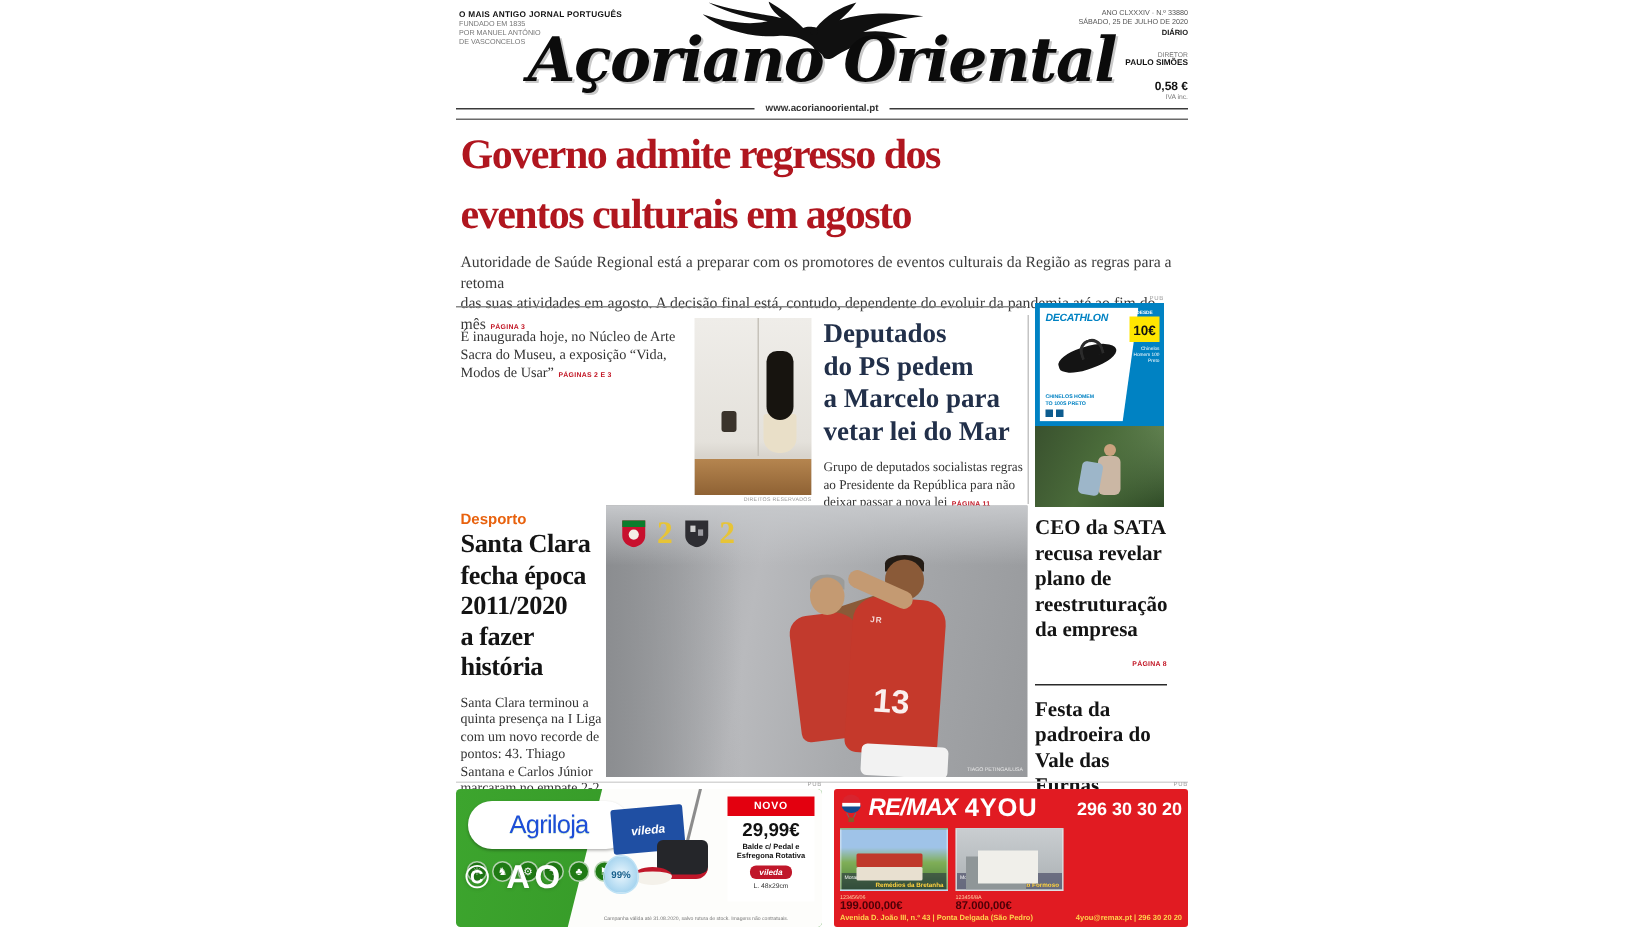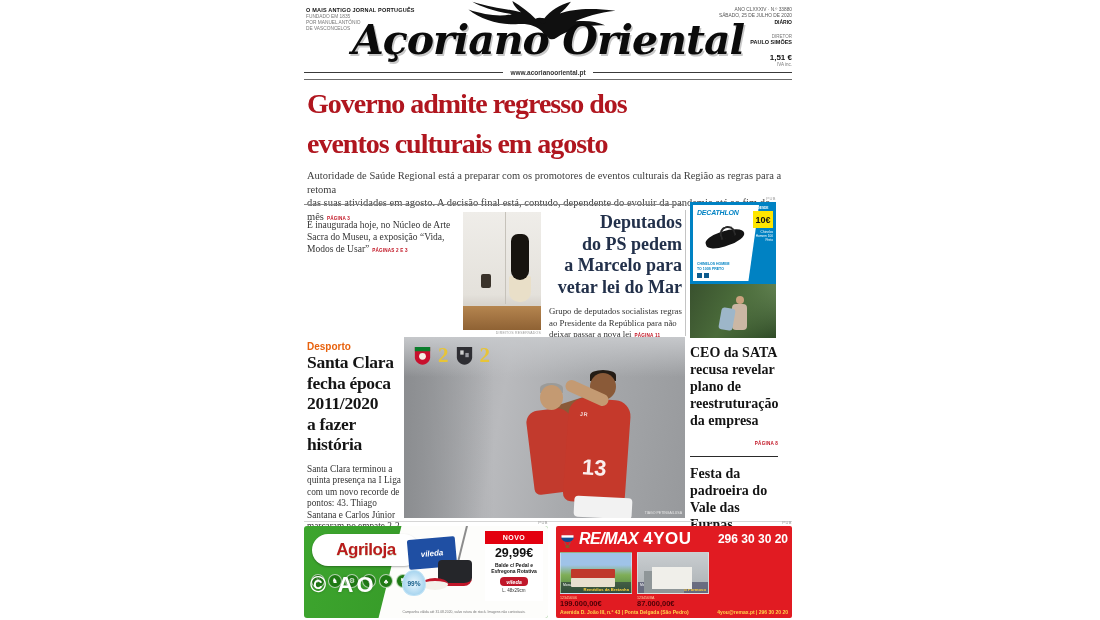--- a/index.html
+++ b/index.html
@@ -36,21 +36,21 @@
   .standfirst { position:absolute; left:3px; top:169px; width:484px;
                 font-family:"Liberation Serif", serif; font-size:10.5px; line-height:13.5px;
                 color:#3c3c3c; }
   .standfirst .txt { white-space:pre-line; }
   .ptag { color:#c11322; font-family:"Liberation Sans", sans-serif; font-weight:bold;
           font-size:4.6px; letter-spacing:.2px; margin-left:3px; text-transform:uppercase; }
   .rule1 { position:absolute; left:0; top:204px; width:380px; height:1px; background:#8a8a8a; }
 
   
   .hd-teal  { color:#12809b; }
-  .hd-navy  { color:#22304a;text-align:right; }
+  .hd-navy  { color:#22304a; }
   .hd-black { color:#141414; }
   .col-hd { font-family:"Liberation Serif", serif; font-weight:bold; white-space:pre-line; }
   .col-body { font-family:"Liberation Serif", serif; color:#333; }
 
   .museu-col { position:absolute; left:3px; top:212px; width:152px; }
   .museu-col .col-hd { font-size:18px; line-height:21px; }
   .museu-col .col-body { margin-top:7px; font-size:9.5px; line-height:12px; }
 
   .museum-photo { position:absolute; left:159px; top:212px; width:78px; height:118px;
                   background:linear-gradient(#efede9 0%, #e4e1db 70%, #d8d4cd 78%);
@@ -156,21 +156,21 @@
   .rule2 { position:absolute; left:0; top:521px; width:488px; height:1px; background:#d6d6d6; }
 
   
   .agriloja { position:absolute; left:0; top:526px; width:244px; height:92px; overflow:hidden;
               background:linear-gradient(100deg,#3da52e,#2f8f22); border-radius:3px; }
   .ag-swoosh { position:absolute; left:86px; top:-6px; width:175px; height:104px; background:#fdfdfb;
                transform:skewX(-14deg); border-radius:6px; }
   .ag-pill { position:absolute; left:8px; top:8px; width:108px; height:32px; background:#fff;
              border-radius:16px; display:flex; align-items:center; justify-content:center;
              box-shadow:0 1px 2px rgba(0,0,0,.3); }
-  .ag-logo { font-size:17px; font-weight:bold; color:#b91c1c; letter-spacing:-.5px;
+  .ag-logo { font-size:17px; font-weight:normal; color:#1d4ed8; letter-spacing:-.5px;
              text-shadow:0 1px 0 #d7efd2; }
   .ag-icons { position:absolute; left:7px; top:48px; display:flex; gap:3px; }
   .ag-icons span { width:14px; height:14px; border-radius:50%; background:#1f7a14; color:#fff;
                    font-size:7px; display:flex; align-items:center; justify-content:center;
                    border:1px solid #ffffffaa; }
   .ag-box { position:absolute; left:104px; top:12px; width:48px; height:30px; background:#1f4fa3;
             transform:rotate(-5deg); border-radius:2px; display:flex; align-items:center;
             justify-content:center; }
   .ag-box i { color:#fff; font-style:italic; font-weight:bold; font-size:8px; }
   .ag-bucket { position:absolute; left:134px; top:34px; width:34px; height:26px; background:#25262a;
@@ -245,21 +245,21 @@
   </svg>
 
   <div class="mh-title serif">Açoriano Oriental</div>
 
   <div class="mh-right">
     <div class="mh-ed1">ANO CLXXXIV · N.º 33880</div>
     <div class="mh-ed2">SÁBADO, 25 DE JULHO DE 2020</div>
     <div class="mh-ed3">DIÁRIO</div>
     <div class="mh-dir-label">DIRETOR</div>
     <div class="mh-dir-name">PAULO SIMÕES</div>
-    <div class="mh-price">1,51 €</div>
+    <div class="mh-price">0,58 €</div>
     <div class="mh-price-note">IVA inc.</div>
   </div>
 
   <div class="url-row">
     <div class="line"></div>
     <span class="url-text">www.acorianooriental.pt</span>
     <div class="line"></div>
   </div>
   <div class="mh-rule"></div>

§ YOUR ASSIGNMENT
Each line containing the word "space" must be pulled from the listing and copied.

§ RESPONSE TO THIS TASK
   .standfirst .txt { white-space:pre-line; }
   .col-hd { font-family:"Liberation Serif", serif; font-weight:bold; white-space:pre-line; }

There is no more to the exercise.